■ WHAT THIS TASK INVOLVES
Whichever lines of the entries hold the word "Code" should be identified and copied.

■ DATASET EXCERPTS
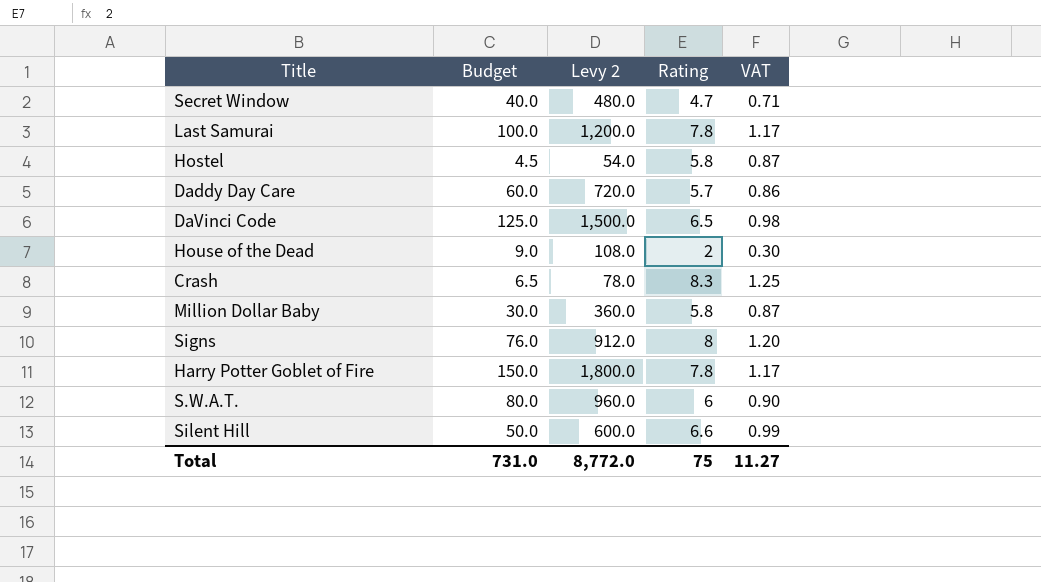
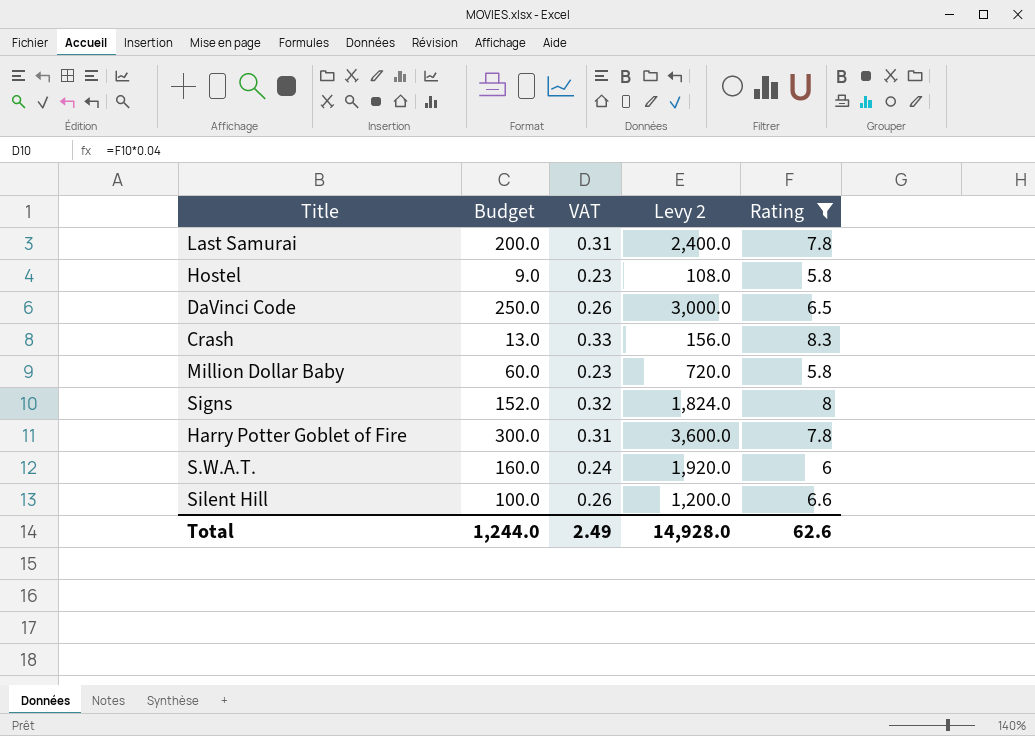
filter: none -> Rating >= 5.8
column VAT | formula: [Rating] * 0.15 -> [Rating] * 0.04
column VAT | position: 5 -> 3
Last Samurai | Budget: 100.0 -> 200.0
Last Samurai | Levy 2: 1,200.0 -> 2,400.0
Hostel | Budget: 4.5 -> 9.0
Hostel | Levy 2: 54.0 -> 108.0
DaVinci Code | Budget: 125.0 -> 250.0
DaVinci Code | Levy 2: 1,500.0 -> 3,000.0
Crash | Budget: 6.5 -> 13.0
Crash | Levy 2: 78.0 -> 156.0
Million Dollar Baby | Budget: 30.0 -> 60.0
Million Dollar Baby | Levy 2: 360.0 -> 720.0
Signs | Budget: 76.0 -> 152.0
Signs | Levy 2: 912.0 -> 1,824.0
Harry Potter Goblet of Fire | Budget: 150.0 -> 300.0
Harry Potter Goblet of Fire | Levy 2: 1,800.0 -> 3,600.0
S.W.A.T. | Budget: 80.0 -> 160.0
S.W.A.T. | Levy 2: 960.0 -> 1,920.0
Silent Hill | Budget: 50.0 -> 100.0
Silent Hill | Levy 2: 600.0 -> 1,200.0
Total | Budget: 731.0 -> 1,244.0
Total | VAT: 11.27 -> 2.49
Total | Levy 2: 8,772.0 -> 14,928.0
Total | Rating: 75 -> 62.6

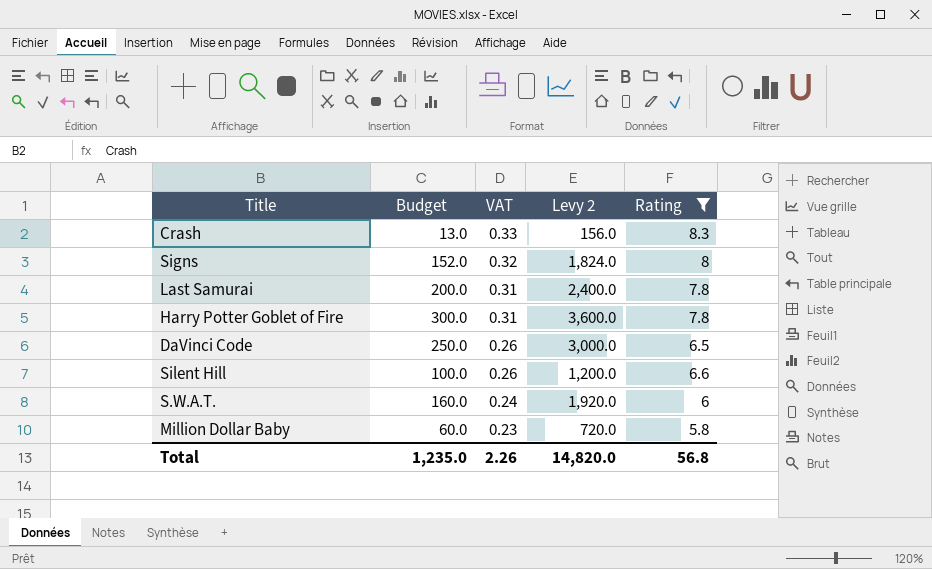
row order: none -> VAT descending
row Hostel: 9.0 | 0.23 | 108.0 | 5.8 -> none
Total | Budget: 1,244.0 -> 1,235.0
Total | VAT: 2.49 -> 2.26
Total | Levy 2: 14,928.0 -> 14,820.0
Total | Rating: 62.6 -> 56.8

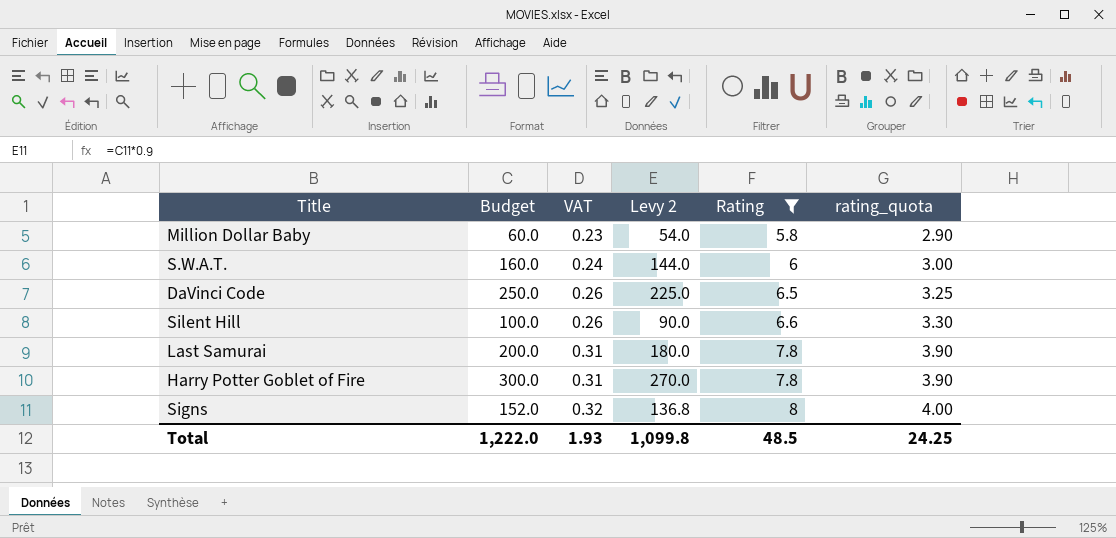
row order: VAT descending -> VAT ascending
column Levy 2 | formula: [Budget] * 12 -> [Budget] * 0.9
column rating_quota | formula: none -> [Rating] * 0.5
row Crash: 13.0 | 0.33 | 156.0 | 8.3 -> none
Total | Budget: 1,235.0 -> 1,222.0
Total | VAT: 2.26 -> 1.93
Total | Levy 2: 14,820.0 -> 1,099.8
Total | Rating: 56.8 -> 48.5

■ WRITTEN SOLUTION
DaVinci Code | Budget: 125.0 -> 250.0
DaVinci Code | Levy 2: 1,500.0 -> 3,000.0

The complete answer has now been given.